RKAV Volendam
- Full name: Rooms Katholieke Amateur Voetbalvereniging
- Nickname: RKAV
- Founded: 1997
- Ground: Volendam
- League: Tweede Divisie
- 2025–26: Tweede Divisie, 13th of 18
| Home colours | Away colours |

= RKAV Volendam =

Dutch football club

Rooms Katholieke Amateur Voetbalvereniging (Dutch: Roman Catholic Amateur Football Club), abbreviated as RKAV Volendam, is a Dutch football team. It competes in the 2024–25 Tweede Divisie, after reaching promotion from the Derde Divisie A in 2024.

==History==
RKAV was founded in 1920 Volendam as Victoria.
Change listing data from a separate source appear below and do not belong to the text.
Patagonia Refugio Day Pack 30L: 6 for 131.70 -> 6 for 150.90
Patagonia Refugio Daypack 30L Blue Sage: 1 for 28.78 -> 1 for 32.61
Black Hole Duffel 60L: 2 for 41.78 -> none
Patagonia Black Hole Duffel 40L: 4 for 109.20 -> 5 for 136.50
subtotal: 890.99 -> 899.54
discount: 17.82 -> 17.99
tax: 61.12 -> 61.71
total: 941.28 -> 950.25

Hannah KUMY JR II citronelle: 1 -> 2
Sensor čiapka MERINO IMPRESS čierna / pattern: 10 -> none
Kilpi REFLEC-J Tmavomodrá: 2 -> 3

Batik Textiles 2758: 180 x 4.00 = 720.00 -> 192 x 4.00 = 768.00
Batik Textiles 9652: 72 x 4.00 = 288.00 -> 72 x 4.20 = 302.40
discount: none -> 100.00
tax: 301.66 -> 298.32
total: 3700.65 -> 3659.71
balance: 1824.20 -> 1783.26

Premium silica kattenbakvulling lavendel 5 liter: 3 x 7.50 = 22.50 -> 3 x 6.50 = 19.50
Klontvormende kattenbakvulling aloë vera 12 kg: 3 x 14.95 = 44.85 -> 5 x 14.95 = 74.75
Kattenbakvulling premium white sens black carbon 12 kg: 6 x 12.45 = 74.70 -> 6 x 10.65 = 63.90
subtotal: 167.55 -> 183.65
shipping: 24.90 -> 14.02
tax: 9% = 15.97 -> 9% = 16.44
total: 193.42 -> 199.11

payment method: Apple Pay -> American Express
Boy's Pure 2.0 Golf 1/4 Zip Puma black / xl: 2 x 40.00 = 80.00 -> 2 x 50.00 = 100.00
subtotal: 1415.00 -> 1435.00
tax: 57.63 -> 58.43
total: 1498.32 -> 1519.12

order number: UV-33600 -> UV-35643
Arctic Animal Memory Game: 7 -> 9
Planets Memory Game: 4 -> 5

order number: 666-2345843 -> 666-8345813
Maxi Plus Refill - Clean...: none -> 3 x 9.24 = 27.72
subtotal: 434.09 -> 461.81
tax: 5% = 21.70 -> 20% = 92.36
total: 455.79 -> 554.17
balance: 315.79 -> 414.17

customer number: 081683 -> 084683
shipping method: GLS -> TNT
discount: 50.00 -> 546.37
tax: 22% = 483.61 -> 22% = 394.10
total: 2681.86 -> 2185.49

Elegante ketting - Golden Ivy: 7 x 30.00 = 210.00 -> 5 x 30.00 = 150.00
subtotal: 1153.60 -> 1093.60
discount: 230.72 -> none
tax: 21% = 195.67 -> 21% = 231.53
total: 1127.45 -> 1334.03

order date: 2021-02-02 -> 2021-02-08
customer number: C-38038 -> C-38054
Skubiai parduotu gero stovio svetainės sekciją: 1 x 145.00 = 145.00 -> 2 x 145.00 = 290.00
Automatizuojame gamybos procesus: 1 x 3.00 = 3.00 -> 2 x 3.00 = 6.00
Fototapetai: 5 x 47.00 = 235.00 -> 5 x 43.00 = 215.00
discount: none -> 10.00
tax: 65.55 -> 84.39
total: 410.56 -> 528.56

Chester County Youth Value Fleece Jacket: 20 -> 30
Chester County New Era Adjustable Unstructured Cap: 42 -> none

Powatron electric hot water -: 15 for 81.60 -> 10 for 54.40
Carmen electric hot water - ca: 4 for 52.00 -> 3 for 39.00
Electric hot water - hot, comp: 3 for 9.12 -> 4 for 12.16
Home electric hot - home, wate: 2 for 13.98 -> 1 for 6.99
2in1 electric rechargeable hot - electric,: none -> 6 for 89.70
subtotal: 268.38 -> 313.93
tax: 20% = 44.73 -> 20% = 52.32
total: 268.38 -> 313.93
It soon changed its name to RKSV Volendam (with an S for Sports Club). Initially, the club participated in the Catholic football league. It joined the KNVB in 1940. In July 1977 the club split into the professional FC Volendam and the Hoofdklasse amateur-team RKAV Volendam.

RKAV relegated from the Hoofdklasse after the 2014–2015 season. Preparing for the 2017-18 Eerste Klasse season, RKAV beat Hoofdklasse-side AFC Ajax (amateurs), 2–1.